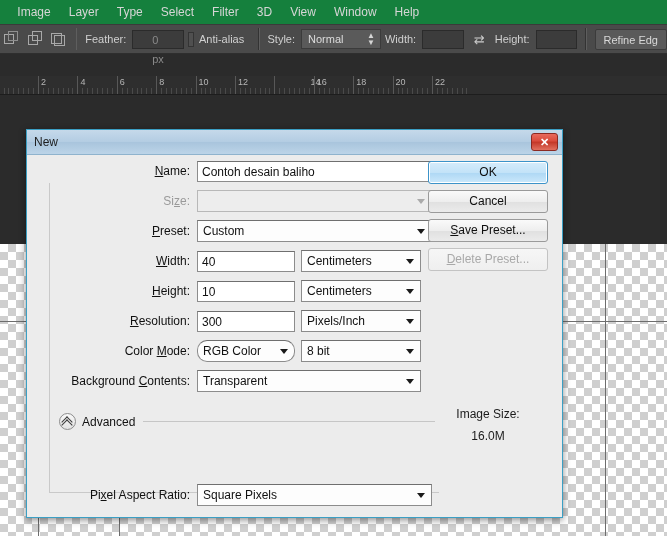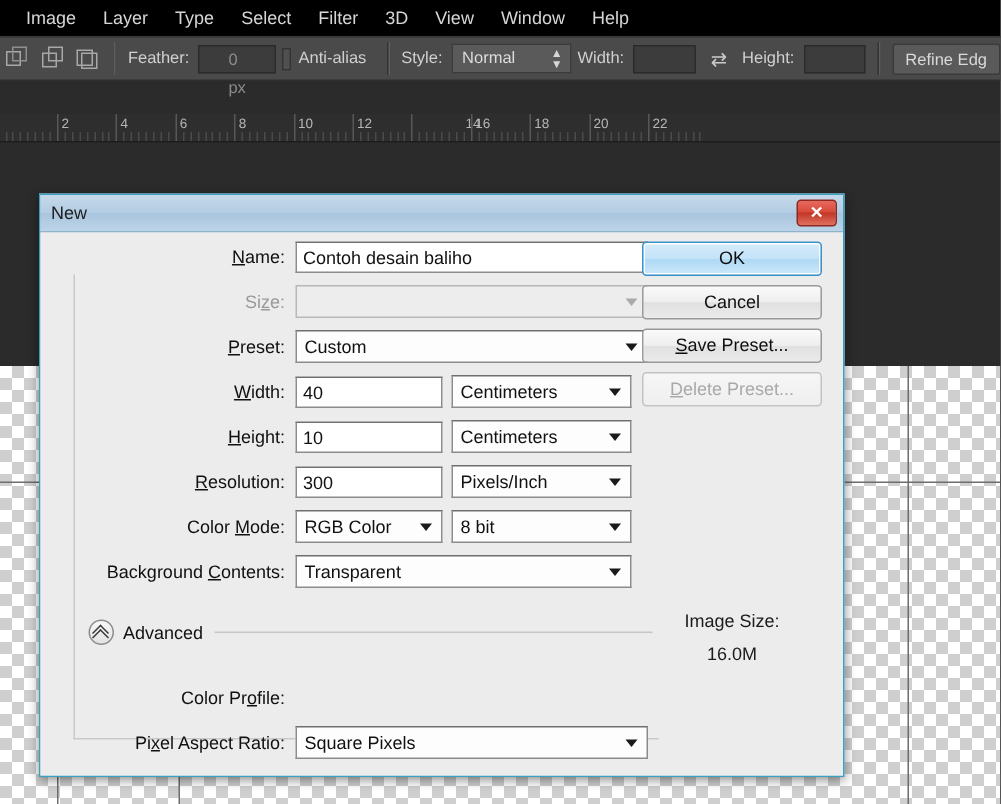--- a/index.html
+++ b/index.html
@@ -16,21 +16,21 @@
     width: 667px;
     height: 536px;
     overflow: hidden;
     background: #2b2b2b;
   }
 
   
   .menubar {
     position: absolute; left: 0; top: 0;
     width: 667px; height: 25px;
-    background: #000000;
+    background: #15803d;
     border-bottom: 1px solid #3a3a3a;
     display: flex; align-items: center;
     box-sizing: border-box;
   }
   .menu-item {
     color: #d6d6d6;
     font-size: 12px;
     padding: 4px 9px 5px 9px;
     white-space: nowrap;
     line-height: 14px;
@@ -583,40 +583,39 @@
         </div>
 
         <div class="row">
           <div class="lbl"><span class="u">R</span>esolution:</div>
           <div class="txtfield" style="width:98px;">300</div>
           <div class="selectbox" style="width:120px;margin-left:6px;">Pixels/Inch</div>
         </div>
 
         <div class="row">
           <div class="lbl">Color <span class="u">M</span>ode:</div>
-          <div class="selectbox" style="width:98px;">RGB Color</div>
+          <div class="selectbox" style="width:98px;border-radius:10px;">RGB Color</div>
           <div class="selectbox" style="width:120px;margin-left:6px;">8 bit</div>
         </div>
 
         <div class="row">
           <div class="lbl">Background <span class="u">C</span>ontents:</div>
           <div class="selectbox" style="width:224px;">Transparent</div>
         </div>
 
       </div>
 
       <div class="advanced-row">
         <div class="adv-toggle"></div>
         <div class="adv-label">Advanced</div>
         <div class="adv-line"></div>
       </div>
 
       <div class="form-col" style="top:298px;">
         <div class="row">
-          <div class="lbl">Color Pr<span class="u">o</span>file:</div>
         </div>
         <div class="row">
           <div class="lbl">Pi<span class="u">x</span>el Aspect Ratio:</div>
           <div class="selectbox" style="width:235px;">Square Pixels</div>
         </div>
       </div>
 
       <div class="btn-col">
         <div class="btn primary">OK</div>
         <div class="btn">Cancel</div>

#### Directions for this task
Transcribe each entry above without alteration, but keep the pictures out.

#### Task output
--- a/index.html
+++ b/index.html
@@ -16,21 +16,21 @@
     width: 667px;
     height: 536px;
     overflow: hidden;
     background: #2b2b2b;
   }
 
   
   .menubar {
     position: absolute; left: 0; top: 0;
     width: 667px; height: 25px;
-    background: #000000;
+    background: #15803d;
     border-bottom: 1px solid #3a3a3a;
     display: flex; align-items: center;
     box-sizing: border-box;
   }
   .menu-item {
     color: #d6d6d6;
     font-size: 12px;
     padding: 4px 9px 5px 9px;
     white-space: nowrap;
     line-height: 14px;
@@ -583,40 +583,39 @@
         </div>
 
         <div class="row">
           <div class="lbl"><span class="u">R</span>esolution:</div>
           <div class="txtfield" style="width:98px;">300</div>
           <div class="selectbox" style="width:120px;margin-left:6px;">Pixels/Inch</div>
         </div>
 
         <div class="row">
           <div class="lbl">Color <span class="u">M</span>ode:</div>
-          <div class="selectbox" style="width:98px;">RGB Color</div>
+          <div class="selectbox" style="width:98px;border-radius:10px;">RGB Color</div>
           <div class="selectbox" style="width:120px;margin-left:6px;">8 bit</div>
         </div>
 
         <div class="row">
           <div class="lbl">Background <span class="u">C</span>ontents:</div>
           <div class="selectbox" style="width:224px;">Transparent</div>
         </div>
 
       </div>
 
       <div class="advanced-row">
         <div class="adv-toggle"></div>
         <div class="adv-label">Advanced</div>
         <div class="adv-line"></div>
       </div>
 
       <div class="form-col" style="top:298px;">
         <div class="row">
-          <div class="lbl">Color Pr<span class="u">o</span>file:</div>
         </div>
         <div class="row">
           <div class="lbl">Pi<span class="u">x</span>el Aspect Ratio:</div>
           <div class="selectbox" style="width:235px;">Square Pixels</div>
         </div>
       </div>
 
       <div class="btn-col">
         <div class="btn primary">OK</div>
         <div class="btn">Cancel</div>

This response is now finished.